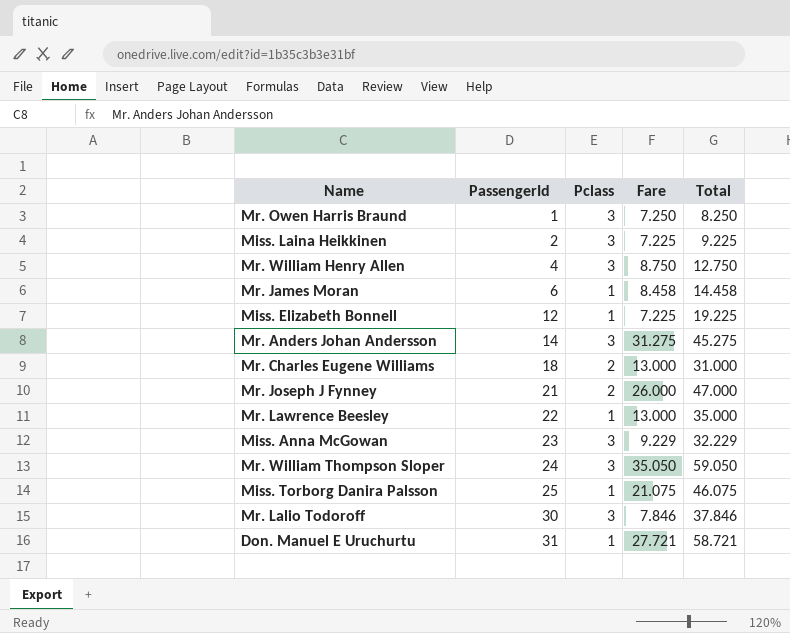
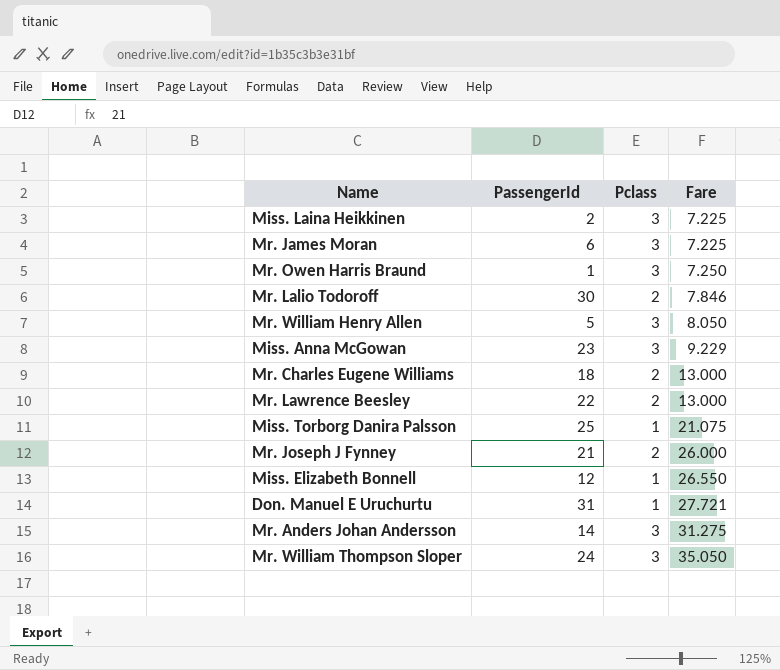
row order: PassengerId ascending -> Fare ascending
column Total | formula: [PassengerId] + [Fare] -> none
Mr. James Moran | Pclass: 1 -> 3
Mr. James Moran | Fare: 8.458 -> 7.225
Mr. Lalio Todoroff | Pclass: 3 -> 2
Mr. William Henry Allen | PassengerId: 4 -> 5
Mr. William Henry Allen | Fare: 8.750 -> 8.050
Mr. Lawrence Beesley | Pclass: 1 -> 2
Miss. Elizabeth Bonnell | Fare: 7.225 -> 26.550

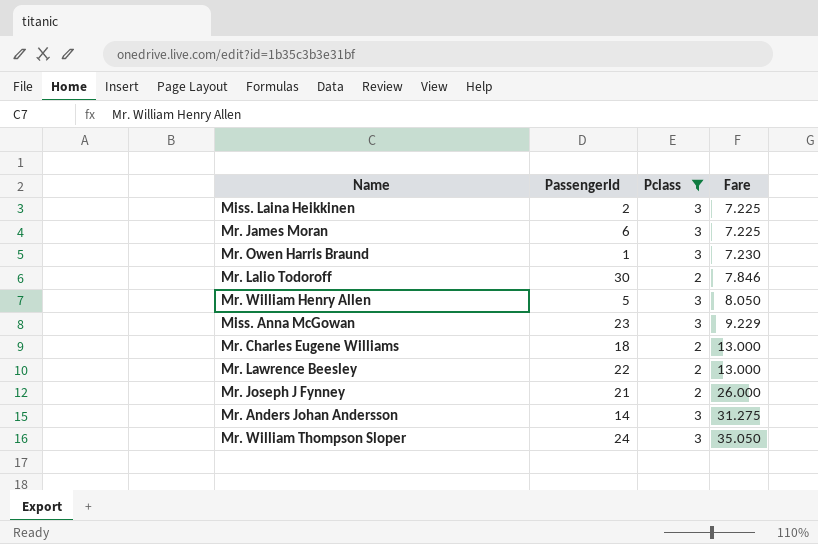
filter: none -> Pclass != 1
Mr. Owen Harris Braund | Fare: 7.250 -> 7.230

WHAT YOU HAVE TO DO
Among the lines above, find each one containing the string "Pclass" and copy it.

REPLY
Mr. James Moran | Pclass: 1 -> 3
Mr. Lalio Todoroff | Pclass: 3 -> 2
Mr. Lawrence Beesley | Pclass: 1 -> 2
filter: none -> Pclass != 1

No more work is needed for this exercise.